WHAT YOU HAVE TO DO:
Look through the data below and show every line that includes "background".

DATASET CONTENT:
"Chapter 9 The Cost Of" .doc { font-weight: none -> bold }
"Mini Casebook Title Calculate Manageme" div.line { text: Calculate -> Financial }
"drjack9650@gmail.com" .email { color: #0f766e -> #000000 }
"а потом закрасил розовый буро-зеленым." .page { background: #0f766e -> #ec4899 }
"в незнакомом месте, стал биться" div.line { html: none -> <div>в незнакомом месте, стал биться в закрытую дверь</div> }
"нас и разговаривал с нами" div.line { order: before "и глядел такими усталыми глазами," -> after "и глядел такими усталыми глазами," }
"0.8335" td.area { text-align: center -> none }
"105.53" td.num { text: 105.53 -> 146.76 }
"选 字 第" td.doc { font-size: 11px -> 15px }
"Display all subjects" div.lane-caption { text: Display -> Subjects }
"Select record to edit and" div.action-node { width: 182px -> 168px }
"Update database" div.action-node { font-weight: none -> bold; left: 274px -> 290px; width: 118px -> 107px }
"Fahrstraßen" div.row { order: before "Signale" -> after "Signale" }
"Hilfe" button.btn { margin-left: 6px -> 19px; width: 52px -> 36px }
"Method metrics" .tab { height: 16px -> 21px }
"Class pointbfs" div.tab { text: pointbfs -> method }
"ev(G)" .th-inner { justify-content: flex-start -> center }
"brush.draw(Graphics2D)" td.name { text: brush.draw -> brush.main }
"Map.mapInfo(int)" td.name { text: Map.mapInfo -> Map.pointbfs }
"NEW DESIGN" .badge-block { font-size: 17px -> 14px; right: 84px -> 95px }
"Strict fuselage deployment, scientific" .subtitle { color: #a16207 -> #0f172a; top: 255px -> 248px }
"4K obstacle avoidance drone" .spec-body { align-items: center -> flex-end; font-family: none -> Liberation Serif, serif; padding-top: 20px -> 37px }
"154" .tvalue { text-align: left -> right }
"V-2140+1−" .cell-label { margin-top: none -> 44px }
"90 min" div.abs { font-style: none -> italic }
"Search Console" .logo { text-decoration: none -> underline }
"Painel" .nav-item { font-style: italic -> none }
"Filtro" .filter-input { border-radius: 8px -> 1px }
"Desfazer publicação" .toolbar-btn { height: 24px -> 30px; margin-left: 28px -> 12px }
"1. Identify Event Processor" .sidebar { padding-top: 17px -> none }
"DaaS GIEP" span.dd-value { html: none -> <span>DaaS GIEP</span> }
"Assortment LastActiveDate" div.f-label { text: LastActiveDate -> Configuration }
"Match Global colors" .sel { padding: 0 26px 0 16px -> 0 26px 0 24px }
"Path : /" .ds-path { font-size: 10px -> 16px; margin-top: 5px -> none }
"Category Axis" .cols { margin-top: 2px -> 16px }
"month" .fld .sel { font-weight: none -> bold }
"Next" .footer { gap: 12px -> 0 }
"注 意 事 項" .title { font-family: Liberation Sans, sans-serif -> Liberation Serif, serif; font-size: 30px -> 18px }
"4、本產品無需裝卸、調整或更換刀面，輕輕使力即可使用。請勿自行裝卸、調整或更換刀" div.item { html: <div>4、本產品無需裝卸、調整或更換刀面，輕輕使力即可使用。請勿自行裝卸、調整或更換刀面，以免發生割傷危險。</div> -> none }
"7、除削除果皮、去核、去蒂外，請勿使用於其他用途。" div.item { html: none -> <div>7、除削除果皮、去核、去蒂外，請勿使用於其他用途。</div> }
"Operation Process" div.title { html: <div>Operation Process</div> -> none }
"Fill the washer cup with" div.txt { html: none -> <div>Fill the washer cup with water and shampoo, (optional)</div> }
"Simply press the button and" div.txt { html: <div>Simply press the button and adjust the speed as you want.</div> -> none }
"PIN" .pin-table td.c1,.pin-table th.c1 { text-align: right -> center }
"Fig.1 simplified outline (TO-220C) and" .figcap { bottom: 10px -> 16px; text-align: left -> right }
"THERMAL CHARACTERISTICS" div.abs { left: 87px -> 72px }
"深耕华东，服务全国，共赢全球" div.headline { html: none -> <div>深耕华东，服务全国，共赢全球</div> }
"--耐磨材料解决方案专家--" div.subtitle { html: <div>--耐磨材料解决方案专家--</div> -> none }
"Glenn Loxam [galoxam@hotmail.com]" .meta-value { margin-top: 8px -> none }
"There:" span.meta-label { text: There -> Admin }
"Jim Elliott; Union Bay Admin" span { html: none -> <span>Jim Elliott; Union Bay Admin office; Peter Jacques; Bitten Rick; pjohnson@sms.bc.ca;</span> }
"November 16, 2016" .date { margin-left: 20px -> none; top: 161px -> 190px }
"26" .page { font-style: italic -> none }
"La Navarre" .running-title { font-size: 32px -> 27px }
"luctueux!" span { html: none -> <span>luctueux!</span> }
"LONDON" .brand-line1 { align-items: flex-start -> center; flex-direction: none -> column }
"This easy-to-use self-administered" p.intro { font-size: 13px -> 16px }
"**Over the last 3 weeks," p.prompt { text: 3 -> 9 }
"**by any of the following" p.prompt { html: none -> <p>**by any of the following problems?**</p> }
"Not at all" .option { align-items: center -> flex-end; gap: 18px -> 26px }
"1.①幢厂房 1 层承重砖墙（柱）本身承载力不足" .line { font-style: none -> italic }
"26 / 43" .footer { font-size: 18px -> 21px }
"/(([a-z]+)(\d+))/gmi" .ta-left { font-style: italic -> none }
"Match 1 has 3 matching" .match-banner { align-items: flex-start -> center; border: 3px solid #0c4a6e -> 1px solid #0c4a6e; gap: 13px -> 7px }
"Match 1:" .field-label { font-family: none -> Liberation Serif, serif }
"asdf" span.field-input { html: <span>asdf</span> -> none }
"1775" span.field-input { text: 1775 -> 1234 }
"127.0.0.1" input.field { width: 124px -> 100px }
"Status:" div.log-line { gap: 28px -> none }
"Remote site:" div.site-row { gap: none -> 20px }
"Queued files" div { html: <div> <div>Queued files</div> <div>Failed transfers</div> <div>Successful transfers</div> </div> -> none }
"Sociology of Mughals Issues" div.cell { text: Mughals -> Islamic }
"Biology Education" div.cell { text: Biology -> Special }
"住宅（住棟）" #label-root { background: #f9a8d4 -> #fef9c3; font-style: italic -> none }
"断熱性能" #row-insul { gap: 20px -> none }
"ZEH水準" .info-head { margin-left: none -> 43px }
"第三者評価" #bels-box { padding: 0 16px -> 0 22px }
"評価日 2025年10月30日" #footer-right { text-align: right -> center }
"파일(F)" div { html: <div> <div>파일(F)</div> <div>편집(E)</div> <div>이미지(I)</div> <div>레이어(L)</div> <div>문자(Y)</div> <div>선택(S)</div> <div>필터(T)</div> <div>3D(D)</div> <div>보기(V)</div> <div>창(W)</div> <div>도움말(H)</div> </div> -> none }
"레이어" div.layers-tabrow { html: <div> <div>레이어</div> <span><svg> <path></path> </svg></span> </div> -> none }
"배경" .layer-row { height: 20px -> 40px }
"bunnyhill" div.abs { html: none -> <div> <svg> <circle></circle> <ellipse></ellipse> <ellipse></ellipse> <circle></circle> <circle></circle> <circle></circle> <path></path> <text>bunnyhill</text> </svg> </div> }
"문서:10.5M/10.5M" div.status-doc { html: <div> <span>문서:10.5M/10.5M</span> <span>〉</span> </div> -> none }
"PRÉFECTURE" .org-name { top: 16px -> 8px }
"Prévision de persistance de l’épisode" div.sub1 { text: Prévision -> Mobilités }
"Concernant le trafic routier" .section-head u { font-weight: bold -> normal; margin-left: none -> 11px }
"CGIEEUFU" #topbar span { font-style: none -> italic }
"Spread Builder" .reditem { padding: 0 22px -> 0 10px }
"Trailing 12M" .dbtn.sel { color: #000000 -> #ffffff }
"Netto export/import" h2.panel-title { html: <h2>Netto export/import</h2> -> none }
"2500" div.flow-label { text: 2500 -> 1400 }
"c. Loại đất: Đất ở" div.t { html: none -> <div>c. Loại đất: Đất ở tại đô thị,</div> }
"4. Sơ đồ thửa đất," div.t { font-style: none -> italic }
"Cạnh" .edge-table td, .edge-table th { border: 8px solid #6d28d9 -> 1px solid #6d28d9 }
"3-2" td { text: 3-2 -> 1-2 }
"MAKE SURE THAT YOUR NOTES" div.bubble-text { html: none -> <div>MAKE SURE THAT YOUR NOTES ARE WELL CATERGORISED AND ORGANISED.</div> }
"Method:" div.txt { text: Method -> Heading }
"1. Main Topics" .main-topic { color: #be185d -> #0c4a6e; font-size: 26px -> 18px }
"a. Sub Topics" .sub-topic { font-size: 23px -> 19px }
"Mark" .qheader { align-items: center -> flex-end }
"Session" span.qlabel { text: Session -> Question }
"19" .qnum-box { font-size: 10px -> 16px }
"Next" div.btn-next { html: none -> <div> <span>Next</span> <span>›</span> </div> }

REPLY:
"а потом закрасил розовый буро-зеленым." .page { background: #0f766e -> #ec4899 }
"住宅（住棟）" #label-root { background: #f9a8d4 -> #fef9c3; font-style: italic -> none }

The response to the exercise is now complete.